"Özür dilerim sizi üzdüğüm için ama baban seni ve anneni çok seviyor bir daha asla sizi üzmeyeceğim."
Uyku sersemi halde duyduğum sözlerle gözlerimi açtım. Alpay karnıma eğilmiş daha fasulye kadar bebekle konuşuyordu. Sessiz kaldım ve dinledim onu.
"Annen ile bizim bi sözümüz var artık üçümüzün sözü olacak." Karnıma küçük öpücük bırakıp devam etti konuşmasına.
"Size Yarbay rütbemin üzerine yemin ediyorum,asla gözünüzden yaş akıtmayacağım,ama mutluluktan olabilir."
Gülümsedim.
Ah be Alpay..."Kıskandım ama." Dememle Alpay göz ucuyla bana baktı sonra karnıma eğildi tekrar.
"Gördün mü annemizi uyandırdık."
Önce karnıma öpücük bıraktı sonra benim dudaklarıma."Günaydın güzeller güzelim."

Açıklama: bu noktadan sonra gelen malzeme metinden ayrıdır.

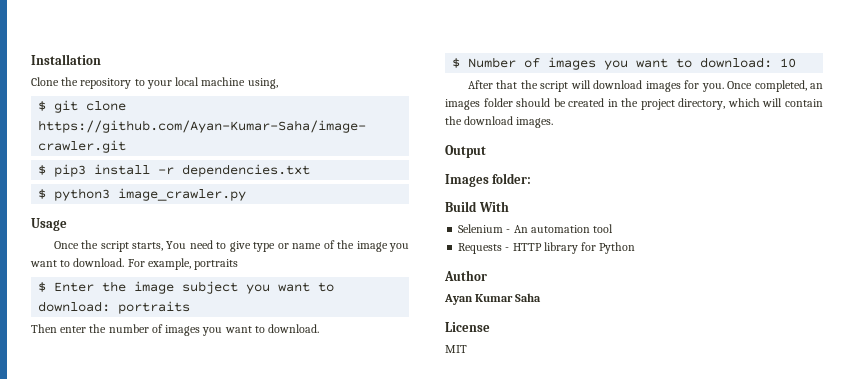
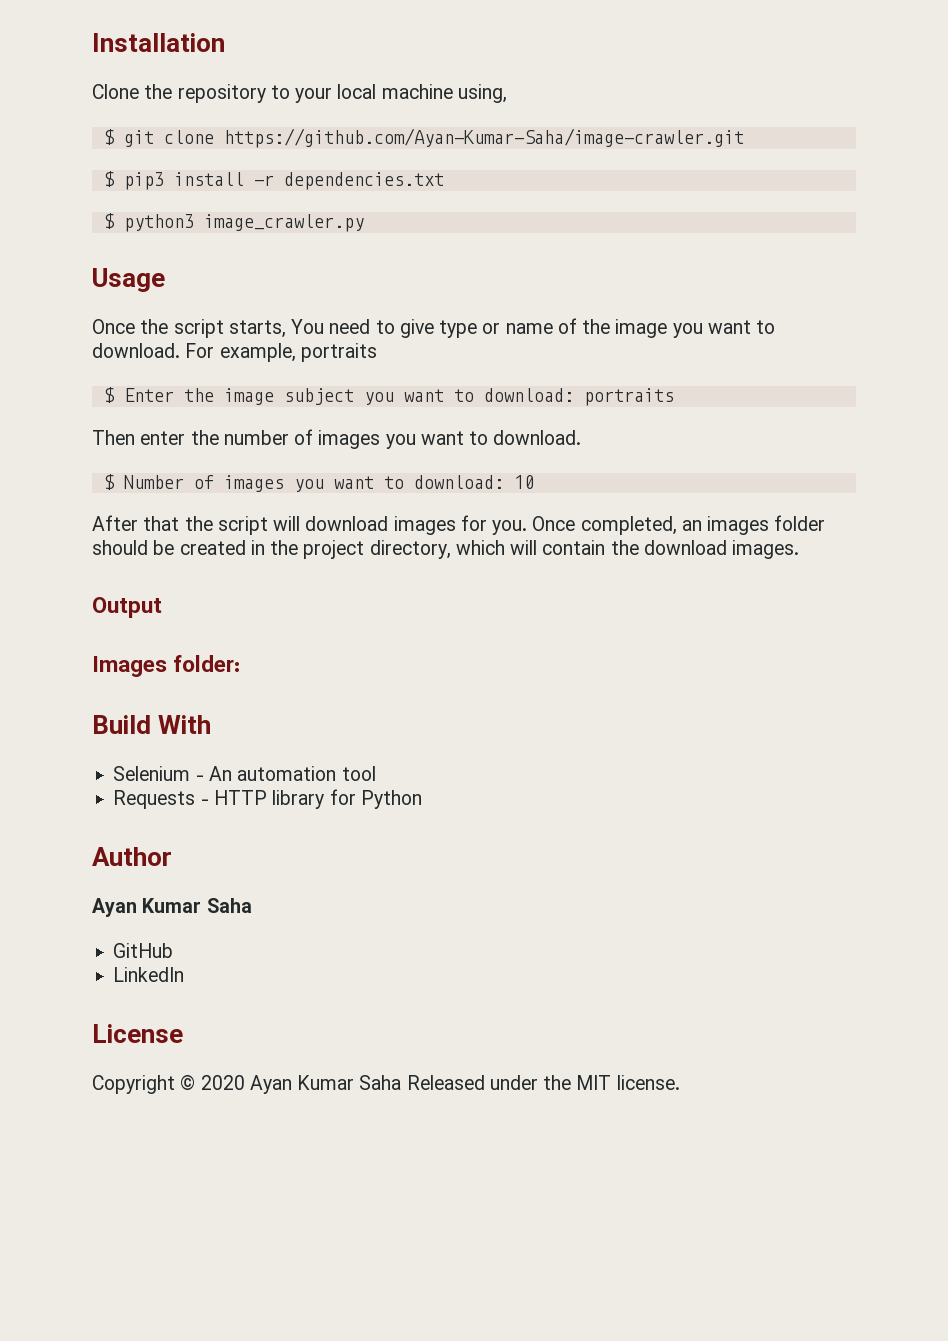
+ GitHub
+ LinkedIn
- MIT
+ Copyright © 2020 Ayan Kumar Saha Released under the MIT license.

Sakallarını okşadım."Günaydın yakışıklı."
"Acıkmış mı bu güzel anne?"
"Hem de çok!" Dedim dün hiç bir şey yiyemedim midem bulandığı için.
"Aşçınız emrinize amâde." Dedikten sonra beni tekrar öpüp mutfağa gitti ben de duşa girip rahatladım.
Üstümü giyindikten sonra Alpay'ın yanına geçtim ama o çoktan hazırlamıştı kahvaltıyı ben de çayları doldurup oturdum.
Hava kapalı ve yağmurluydu.
Ankara'nın klasik havasıydı aslında ve ben alışmıştım bu duruma. Kendimi iyi hissetmemi bile sağlıyordu."Nasılsın?"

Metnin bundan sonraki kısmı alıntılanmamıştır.